Author:Heather Marshall

She remembers with painful accuracy what it feels like to be pregnant and wish you weren’t. To be in denial, then weeks later find yourself vomiting up your morning toast while the tears run down your face into the toilet. To feel the slight swell of your belly and the pain in your breasts and know that you won’t be able to hide it much longer. To dream of ending it, any way at all. An accidental trip down a flight of stairs, or drinking just enough bleach to not quite kill yourself. Opening up your wrists in a bathtub.

Steam fogging up the bathroom mirror.

The feeling of falling, falling, the scent of roses on the warm air.

Her brother’s voice calling her name.

Evelyn wrenches her mind out of that dark corner of her past, back into the bright lights of the church basement. She rolls her shoulders back, tries to focus.

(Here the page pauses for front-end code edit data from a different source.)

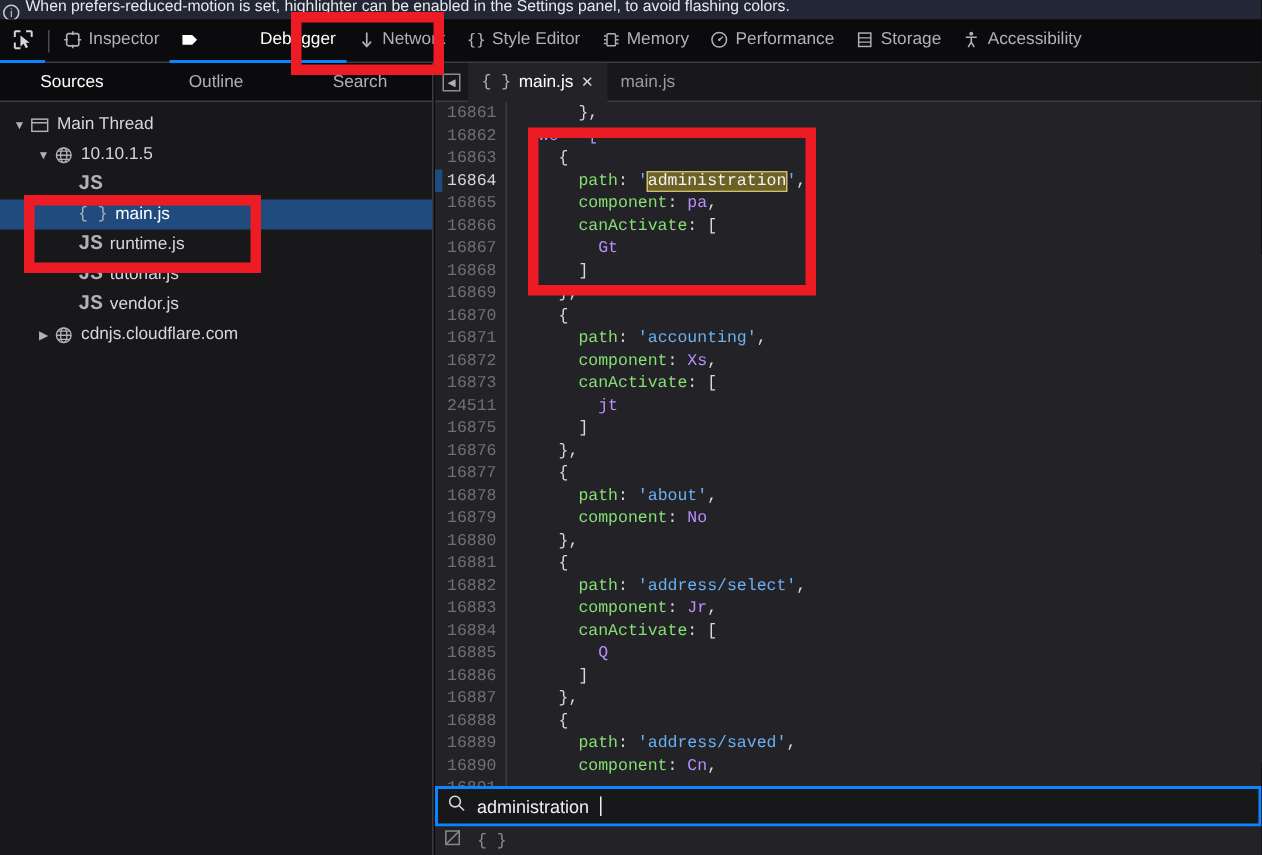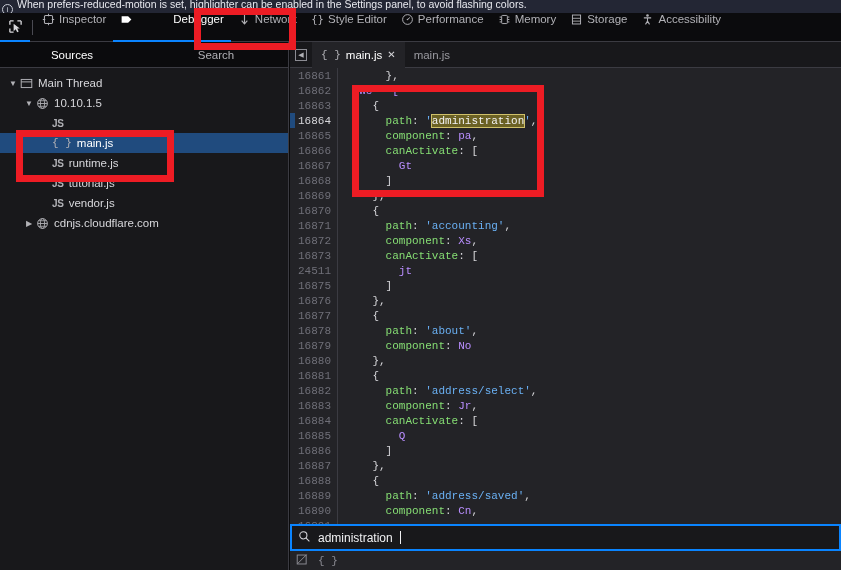--- a/index.html
+++ b/index.html
@@ -31,21 +31,21 @@
     background: #0b0b0d;
     display: flex; align-items: center;
     border-bottom: 1px solid #3b3b42;
   }
   .picker-btn {
     width: 30px; height: 29px; display: flex; align-items: center; justify-content: center;
     border-bottom: 2px solid #0a84ff;
   }
   .tb-sep { width: 1px; height: 15px; background: #4a4a52; margin: 0 2px; }
   .tool-tab {
-    height: 29px; display: flex; align-items: flex-start; gap: 4px;
+    height: 29px; display: flex; align-items: center; gap: 4px;
     padding: 0 7px; color: #b1b1b6; font-size: 11.5px; white-space: nowrap;
     border-bottom: 2px solid transparent;
   }
   .tool-tab.active { color: #ffffff; border-bottom-color: #0a84ff; gap: 40px; }
   .tool-tab .ti { display: flex; align-items: center; }
 
   
   .left-panel {
     position: absolute; top: 42px; left: 0; width: 289px; height: 528px;
     background: #18181b; border-right: 1px solid #3b3b42;
@@ -64,22 +64,22 @@
   .tree-row {
     height: 20px; display: flex; align-items: center; white-space: nowrap;
     padding-right: 4px;
   }
   .tree-row.selected { background: #204b7e; color: #ffffff; }
   .twisty {
     width: 14px; text-align: center; color: #b1b1b6; font-size: 8px; flex: none;
   }
   .tree-icon { flex: none; display: flex; align-items: center; justify-content: center; margin-right: 5px; }
   .badge-js {
-    font-size: 10px; font-weight: bold; color: #b1b1b6;
-    font-family: Liberation Sans, sans-serif; letter-spacing: -0.3px;
+    font-size: 14px; font-weight: bold; color: #b1b1b6;
+    font-family: Liberation Mono, monospace; letter-spacing: -0.3px;
   }
   .brace { color: #b1b1b6; font-family: "Liberation Mono", monospace; font-size: 11px; }
 
   
   .editor-side {
     position: absolute; top: 42px; left: 290px; width: 551px; height: 528px;
     background: #232327;
   }
   .editor-tabbar {
     height: 26px; background: #18181b; display: flex; align-items: center;
@@ -201,44 +201,44 @@
           <span class="ti">
             <svg width="13" height="13" viewBox="0 0 16 16">
               <text x="8" y="12" font-size="13" fill="#b1b1b6" text-anchor="middle" font-family="monospace">{}</text>
             </svg>
           </span>
           <span>Style Editor</span>
         </div>
         <div class="tool-tab">
           <span class="ti">
             <svg width="13" height="13" viewBox="0 0 16 16">
-              <circle cx="8" cy="8" r="6" stroke="#b1b1b6" stroke-width="1.2" fill="none"></circle>
-              <line x1="8" y1="8" x2="11" y2="5.5" stroke="#b1b1b6" stroke-width="1.2"></line>
-              <circle cx="8" cy="8" r="1" fill="#b1b1b6"></circle>
-            </svg>
-          </span>
-          <span>Performance</span>
-        </div>
-        <div class="tool-tab">
-          <span class="ti">
-            <svg width="13" height="13" viewBox="0 0 16 16">
               <rect x="4.5" y="3" width="7" height="10" rx="1" stroke="#b1b1b6" stroke-width="1.2" fill="none"></rect>
               <line x1="2" y1="5" x2="4" y2="5" stroke="#b1b1b6" stroke-width="1.2"></line>
               <line x1="2" y1="8" x2="4" y2="8" stroke="#b1b1b6" stroke-width="1.2"></line>
               <line x1="2" y1="11" x2="4" y2="11" stroke="#b1b1b6" stroke-width="1.2"></line>
               <line x1="12" y1="5" x2="14" y2="5" stroke="#b1b1b6" stroke-width="1.2"></line>
               <line x1="12" y1="8" x2="14" y2="8" stroke="#b1b1b6" stroke-width="1.2"></line>
               <line x1="12" y1="11" x2="14" y2="11" stroke="#b1b1b6" stroke-width="1.2"></line>
             </svg>
           </span>
           <span>Memory</span>
         </div>
         <div class="tool-tab">
           <span class="ti">
             <svg width="13" height="13" viewBox="0 0 16 16">
+              <circle cx="8" cy="8" r="6" stroke="#b1b1b6" stroke-width="1.2" fill="none"></circle>
+              <line x1="8" y1="8" x2="11" y2="5.5" stroke="#b1b1b6" stroke-width="1.2"></line>
+              <circle cx="8" cy="8" r="1" fill="#b1b1b6"></circle>
+            </svg>
+          </span>
+          <span>Performance</span>
+        </div>
+        <div class="tool-tab">
+          <span class="ti">
+            <svg width="13" height="13" viewBox="0 0 16 16">
               <rect x="3" y="2.5" width="10" height="11" stroke="#b1b1b6" stroke-width="1.2" fill="none"></rect>
               <line x1="3" y1="6.5" x2="13" y2="6.5" stroke="#b1b1b6" stroke-width="1.1"></line>
               <line x1="3" y1="10" x2="13" y2="10" stroke="#b1b1b6" stroke-width="1.1"></line>
             </svg>
           </span>
           <span>Storage</span>
         </div>
         <div class="tool-tab">
           <span class="ti">
             <svg width="13" height="13" viewBox="0 0 16 16">
@@ -247,20 +247,21 @@
             </svg>
           </span>
           <span>Accessibility</span>
         </div>
       </div>
   </div>
 
   <div class="left-panel">
     <div class="subtabs" id="subtabs">
         <div class="subtab active">Sources</div>
+        <div class="subtab">Outline</div>
         <div class="subtab">Search</div>
       </div>
     <div class="tree" id="tree">
         <div class="tree-row">
           <span style="width: 6px; flex: 0 0 auto;"></span>
           <span class="twisty">▼</span>
           <span class="tree-icon">
             <svg width="13" height="13" viewBox="0 0 16 16">
               <rect x="1.5" y="3" width="13" height="10" stroke="#b1b1b6" stroke-width="1.2" fill="none"></rect>
               <line x1="1.5" y1="6" x2="14.5" y2="6" stroke="#b1b1b6" stroke-width="1.2"></line>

Holly returns to the pulpit, her eyes shining with admiration and something deeper, a fiery determination that seems to glow. “Thank you, Lillian,” she says. “Thank you for your bravery in sharing your experience with us. It was our honour to help you exercise your right to determine what happens to your own body.”

Evelyn’s heart is racing as though she just ran up several flights of stairs. Holly reminds Evelyn a bit of Paula, her protest friend from the Abortion Caravan. She isn’t as crass, but there’s a fierceness to her entire presence that takes Evelyn back to those days in Ottawa. The steely yet pained expressions on her comrades’ faces when they delivered the coffin to 24 Sussex Drive with the fire of the setting sun in their eyes. Paula screaming her outrage up into the sky because it was too big to be contained in her body. How the air in the House of Commons gallery was charged with the protesters’ daring and resolve.

Evelyn feels that same energy hovering over the heads of the women gathered in this musty church basement tonight. The fight is still very much alive; it’s simply changed its form.

“And that leads me into our big focus tonight,” Holly says, shifting her weight. She’s all business now. “Access. Adequate, on-demand access. As word has caught on about Jane, the demand has outstripped our resources. Lillian just demonstrated to us what we’ve known for a while now: that the abortion law is too restrictive. Women are coming to us instead of even trying to go the legal route because the powers that be want us subjugated. The truth is we desperately need more doctors. We need to be able to provide safe abortions to every single woman who calls Jane. It’s our duty as resourceful, privileged women.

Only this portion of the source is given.